Share feedback
Answers are generated based on the documentation.

Docker GitHub Builder

Docker GitHub Builder is a set of reusable workflows in the docker/github-builder repository for building container images and local artifacts with BuildKit. This section explains what the workflows solve, how they differ from wiring together individual GitHub Actions in each repository, and when to use build.yml or bake.yml.

If you compose a build job from docker/login-action, docker/setup-buildx-action, docker/metadata-action, and either docker/build-push-action or docker/bake-action, your repository owns every detail of how the build runs. That approach works, but it also means every repository has to maintain its own runner selection, cache setup, Provenance settings, signing behavior, and multi-platform manifest handling. Docker GitHub Builder moves that implementation into Docker-maintained reusable workflows, so your workflow only decides when to build and which inputs to pass.

The difference is easiest to see in the job definition. A conventional workflow spells out each action step:

jobs:
  docker:
    runs-on: ubuntu-latest
    steps:
      - name: Login to Docker Hub
        uses: docker/login-action@v4
        with:
          username: ${{ vars.DOCKERHUB_USERNAME }}
          password: ${{ secrets.DOCKERHUB_TOKEN }}

      - name: Set up QEMU
        uses: docker/setup-qemu-action@v4
      
      - name: Set up Docker Buildx
        uses: docker/setup-buildx-action@v4
        
      - name: Docker meta
        uses: docker/metadata-action@v6
        id: meta
        with:
          images: name/app

      - name: Build and push
        uses: docker/build-push-action@v7
        with:
          push: ${{ github.event_name != 'pull_request' }}
          tags: ${{ steps.meta.outputs.tags }}
          labels: ${{ steps.meta.outputs.labels }}
          cache-from: type=gha
          cache-to: type=gha

With Docker GitHub Builder, the same build is a reusable workflow call:

jobs:
  build:
    uses: docker/github-builder/.github/workflows/build.yml@v1
    permissions:
      contents: read # to fetch the repository content
      id-token: write # for signing attestation(s) with GitHub OIDC Token
    with:
      output: image
      push: ${{ github.event_name != 'pull_request' }}
      meta-images: name/app
    secrets:
      registry-auths: |
        - registry: docker.io
          username: ${{ vars.DOCKERHUB_USERNAME }}
          password: ${{ secrets.DOCKERHUB_TOKEN }}

This model gives you a build pipeline that is maintained in the Docker organization, uses a pinned BuildKit environment, distributes multi-platform builds across runners when that helps, and emits signed SLSA provenance that records both the source commit and the builder identity.
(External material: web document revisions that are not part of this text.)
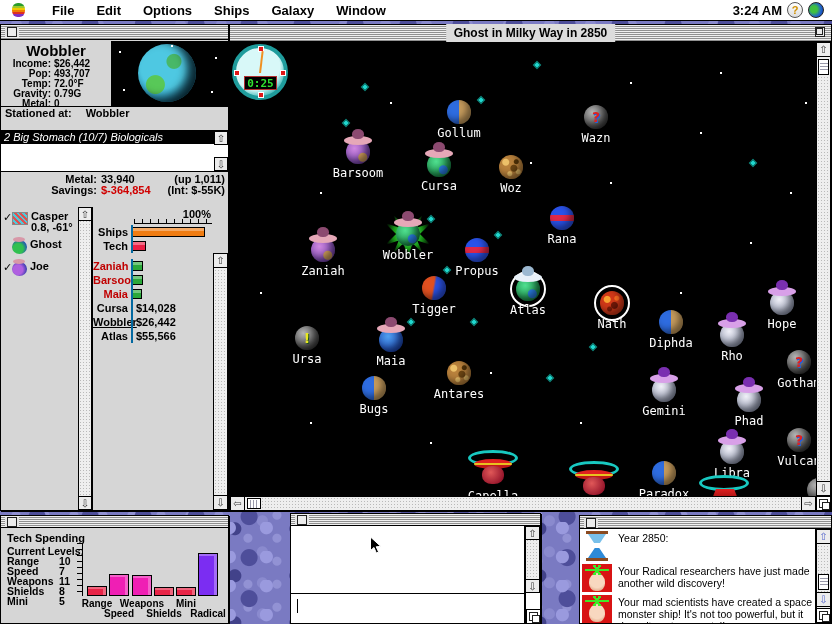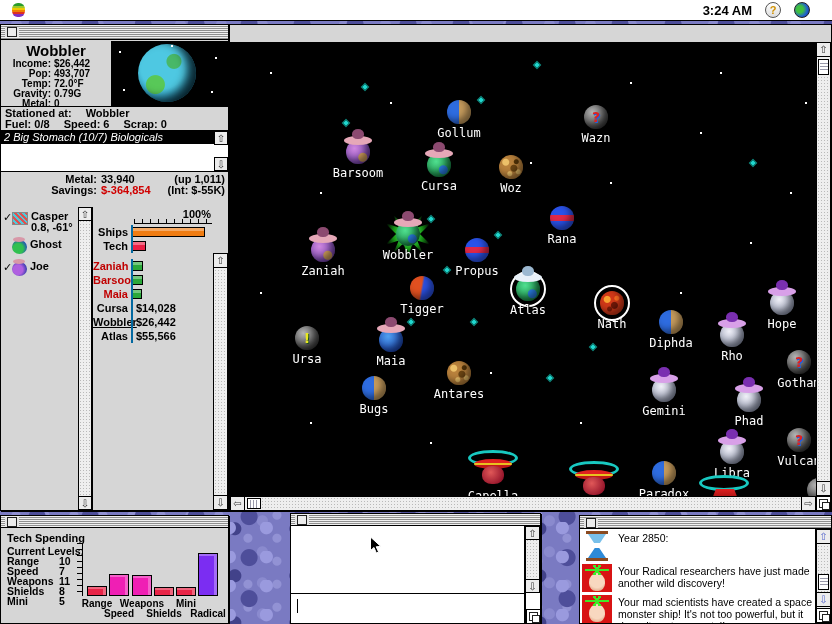--- a/index.html
+++ b/index.html
@@ -11,21 +11,21 @@
   radial-gradient(circle at 70% 60%,#4e4e9a 0 8px,transparent 9px),
   radial-gradient(circle at 40% 80%,#8a8ace 0 5px,transparent 6px),
   radial-gradient(circle at 85% 25%,#42428a 0 6px,transparent 7px),
   radial-gradient(circle at 55% 40%,#9292d4 0 4px,transparent 5px);
  background-size:37px 29px,53px 41px,41px 31px,61px 47px,29px 23px}
 
 #menubar{position:absolute;left:0;top:0;width:832px;height:21px;background:#fff;border-bottom:1px solid #000;display:flex;align-items:center;z-index:50}
 .apple{width:13px;height:14px;margin:0 16px 0 12px;border-radius:45% 45% 42% 42%;
  background:linear-gradient(180deg,#2a9c2a 0 22%,#9cc82a 22% 38%,#f0c800 38% 52%,#f08000 52% 66%,#e03020 66% 82%,#8030c0 82%)}
 .menu-item{font:bold 13px "Liberation Sans",sans-serif;padding:0 11px;color:#000}
-.mb-right{margin-left:auto;display:flex;align-items:center;gap:13px;padding-right:22px}
+.mb-right{margin-left:auto;display:flex;align-items:center;gap:5px;padding-right:8px}
 .mb-clock{font:bold 13px "Liberation Sans",sans-serif}
 .help-ic{width:16px;height:16px;border-radius:50%;background:linear-gradient(#fff,#ddd);border:1px solid #555;color:#d09000;font:bold 11px/14px "Liberation Sans",sans-serif;text-align:center}
 .app-ic{width:16px;height:16px;border-radius:50%;border:1px solid #222;background:radial-gradient(circle at 35% 45%,#40c040 0 28%,#2060d0 62%,#103070)}
 
 .win{position:absolute;background:#d6d6d6;border:1px solid #000;box-shadow:1px 1px 0 #000}
 .tbar{position:relative;height:15px;border-bottom:1px solid #000;background:repeating-linear-gradient(180deg,#f0f0f0 0 1px,#909090 1px 2px)}
 .tbar .closebox{position:absolute;left:6px;top:2px;width:10px;height:10px;background:#ececec;border:1px solid #222;box-shadow:-2px 0 0 #e4e4e4,2px 0 0 #e4e4e4}
 .tbar .zoombox{position:absolute;right:6px;top:2px;width:10px;height:10px;background:#ececec;border:1px solid #222}
 .tbar .zoombox::after{content:'';position:absolute;left:0px;top:0px;width:5px;height:5px;border:1px solid #222}
 .tbar .ttl{position:absolute;left:50%;top:-1px;transform:translateX(-50%);height:16px;line-height:16px;background:#dcdcdc;padding:0 8px;font:bold 12px "Liberation Sans",sans-serif;white-space:nowrap}
@@ -160,20 +160,21 @@
 .ic-scientist::before{content:'';position:absolute;left:7px;top:9px;width:16px;height:18px;border-radius:50% 50% 42% 42%;background:radial-gradient(circle at 50% 40%,#f8d8c0 0 55%,#e0a888 85%)}
 .ic-scientist::after{content:'';position:absolute;left:3px;top:1px;width:24px;height:10px;background:linear-gradient(60deg,transparent 45%,#40e828 45% 55%,transparent 55%),linear-gradient(-60deg,transparent 45%,#40e828 45% 55%,transparent 55%),linear-gradient(0deg,transparent 42%,#40e828 42% 58%,transparent 58%)}
 </style>
 </head>
 <body>
 
 <div id="screen">
 
   <div id="menubar">
     <span class="apple"></span>
+    <span id="menu-items"><span class="menu-item">File</span><span class="menu-item">Edit</span><span class="menu-item">Options</span><span class="menu-item">Ships</span><span class="menu-item">Galaxy</span><span class="menu-item">Window</span></span>
     <span class="mb-right">
       <span class="mb-clock">3:24 AM</span>
       <span class="help-ic">?</span>
       <span class="app-ic"></span>
     </span>
   </div>
 
   <div id="status-win" class="win">
     <div class="tbar">
         <span class="closebox"></span>
@@ -208,25 +209,20 @@
       <span class="wd" style="left:8px;top:10px"></span>
         <span class="wd" style="left:104px;top:16px"></span>
       <span class="wd" style="left:12px;top:48px"></span>
         <span class="wd" style="left:100px;top:50px"></span>
       <span class="wd" style="left:60px;top:4px"></span>
     </div>
     <div class="stationed">
       <div class="strow">
           <span>Stationed at:</span>
           <span>Wobbler</span>
-        </div>
-      <div class="strow" id="fleet-stats">
-          <span>Fuel: 0/8</span>
-          <span>Speed: 6</span>
-          <span>Scrap: 0</span>
         </div>
     </div>
     <div class="shiplist">
       <div id="ship-rows">
           <div class="srow sel">2 Big Stomach (10/7) Biologicals</div>
         </div>
       <span class="sbtn" style="right:0;top:0;width:14px;height:14px">⇧</span>
       <span class="sbtn" style="right:0;bottom:0;width:14px;height:14px">⇩</span>
     </div>
     <div class="finance">
@@ -326,21 +322,33 @@
             </span>
           </div>
         </div>
       <div class="sb" style="right:0;top:46px;bottom:0;width:15px"></div>
       <span class="sbtn" style="right:0;top:46px;width:15px;height:15px">⇧</span>
       <span class="sbtn" style="right:0;bottom:0;width:15px;height:15px">⇩</span>
     </div>
   </div>
 
   <div id="map-win" class="win">
+    <div class="tbar">
+      <span class="ttl">Ghost in Milky Way in 2850</span>
+      <span class="zoombox"></span>
+    </div>
     <div class="map" id="map">
+      <div class="clock">
+        <span class="c-tick" style="left:22px;top:-2px"></span>
+        <span class="c-tick" style="left:22px;bottom:-2px"></span>
+        <span class="c-tick" style="left:-2px;top:22px"></span>
+        <span class="c-tick" style="right:-2px;top:22px"></span>
+        <span class="c-hand"></span>
+        <span class="c-dig">0:25</span>
+      </div>
     <span class="sdust" style="left: 40px; top: 30px;"></span>
         <span class="sdust" style="left: 90px; top: 150px;"></span>
         <span class="sdust" style="left: 160px; top: 60px;"></span>
         <span class="sdust" style="left: 300px; top: 120px;"></span>
         <span class="sdust" style="left: 400px; top: 40px;"></span>
         <span class="sdust" style="left: 470px; top: 90px;"></span>
         <span class="sdust" style="left: 520px; top: 200px;"></span>
         <span class="sdust" style="left: 560px; top: 150px;"></span>
         <span class="sdust" style="left: 80px; top: 380px;"></span>
         <span class="sdust" style="left: 200px; top: 400px;"></span>
@@ -404,21 +412,21 @@
           <div class="glowburst"></div>
           <div class="planet b-green">
             <div class="hat h-pink"></div>
           </div>
           <div class="slabel">Wobbler</div>
         </div>
         <div class="star" style="left: 235px; top: 196px;">
           <div class="planet b-striped"></div>
           <div class="slabel">Propus</div>
         </div>
-        <div class="star" style="left: 180px; top: 234px; text-decoration: underline;">
+        <div class="star" style="left: 192px; top: 234px; text-decoration: underline;">
           <div class="planet b-tigger"></div>
           <div class="slabel">Tigger</div>
         </div>
         <div class="star" style="left: 286px; top: 235px;">
           <div class="planet b-green circled">
             <div class="hat h-white"></div>
           </div>
           <div class="slabel">Atlas</div>
         </div>
         <div class="star" style="left: 370px; top: 249px;">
That tradeoff is intentional. You keep control of when the build runs and which inputs it uses, but the build implementation itself lives in the Docker-maintained workflow rather than in per-repository job steps.

Use build.yml when your repository builds from a Dockerfile and the familiar build-push-action inputs map cleanly to your workflow. Use bake.yml when your repository already describes builds in a Bake definition, or when you want Bake targets, overrides, and variables to stay as the source of truth.

Both workflows support image output, local output, cache export to the GitHub Actions cache backend, SBOM generation, and signing. The Bake workflow adds Bake definition validation and builds one target per workflow call.